Dataset records
____
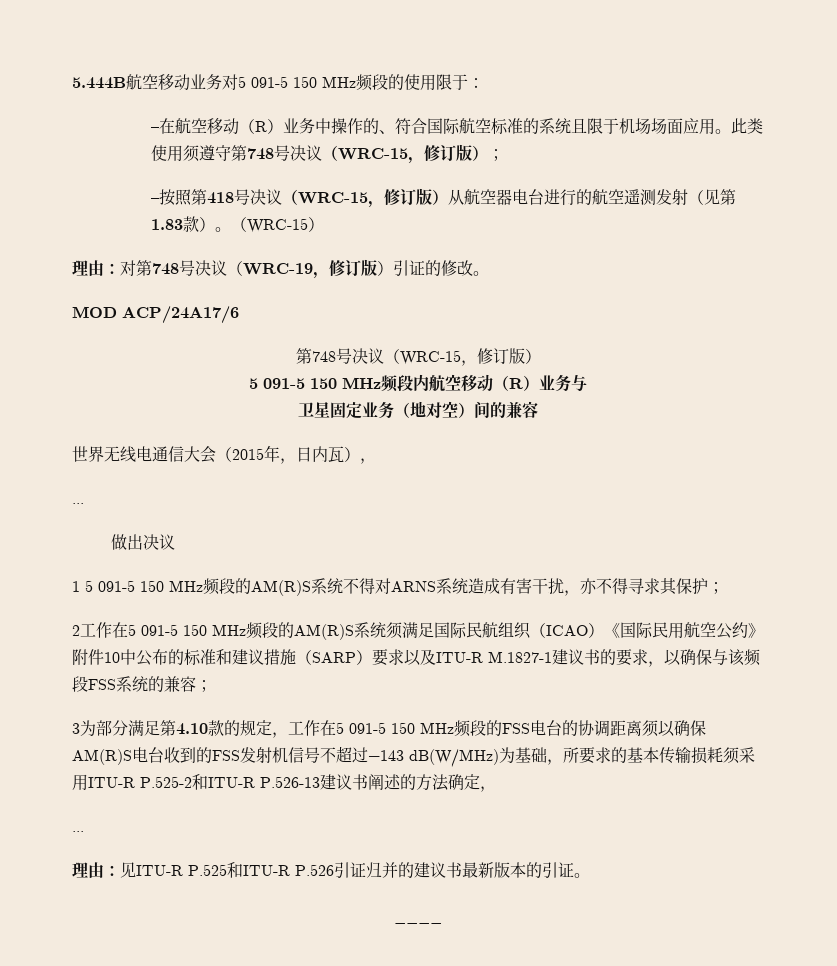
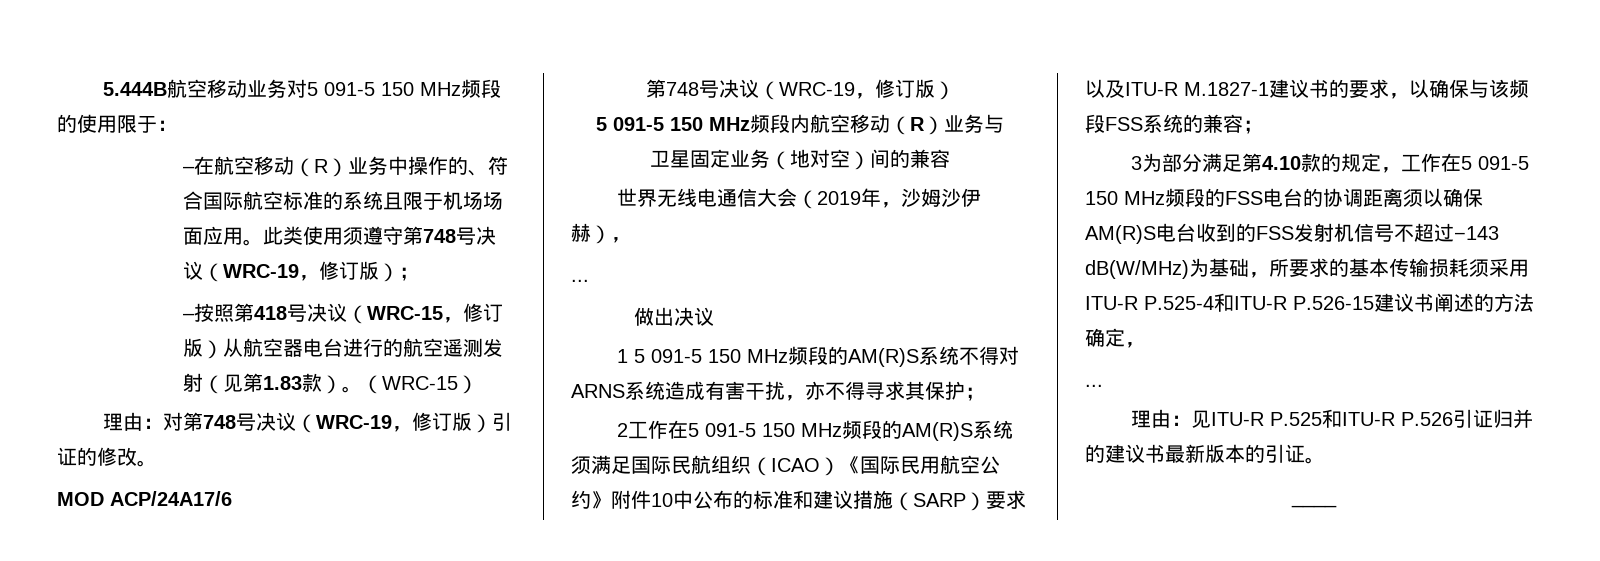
- 此类使用须遵守第748号决议（WRC-15，修订版）；
+ 此类使用须遵守第748号决议（WRC-19，修订版）；
  MOD ACP/24A17/6
- 第748号决议（WRC-15，修订版）
+ 第748号决议（WRC-19，修订版）
- 世界无线电通信大会（2015年，日内瓦），
+ 世界无线电通信大会（2019年，沙姆沙伊赫），
- 3为部分满足第4.10款的规定，工作在5 091-5 150 MHz频段的FSS电台的协调距离须以确保AM(R)S电台收到的FSS发射机信号不超过−143 dB(W/MHz)为基础，所要求的基本传输损耗须采用ITU-R P.525-2和ITU-R P.526-13建议书阐述的方法确定，
+ 3为部分满足第4.10款的规定，工作在5 091-5 150 MHz频段的FSS电台的协调距离须以确保AM(R)S电台收到的FSS发射机信号不超过−143 dB(W/MHz)为基础，所要求的基本传输损耗须采用ITU-R P.525-4和ITU-R P.526-15建议书阐述的方法确定，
____
Aim of the exercise
The answer must consist of every line from the data that holds the string "世界无线电通信大会".

Solved problem
- 世界无线电通信大会（2015年，日内瓦），
+ 世界无线电通信大会（2019年，沙姆沙伊赫），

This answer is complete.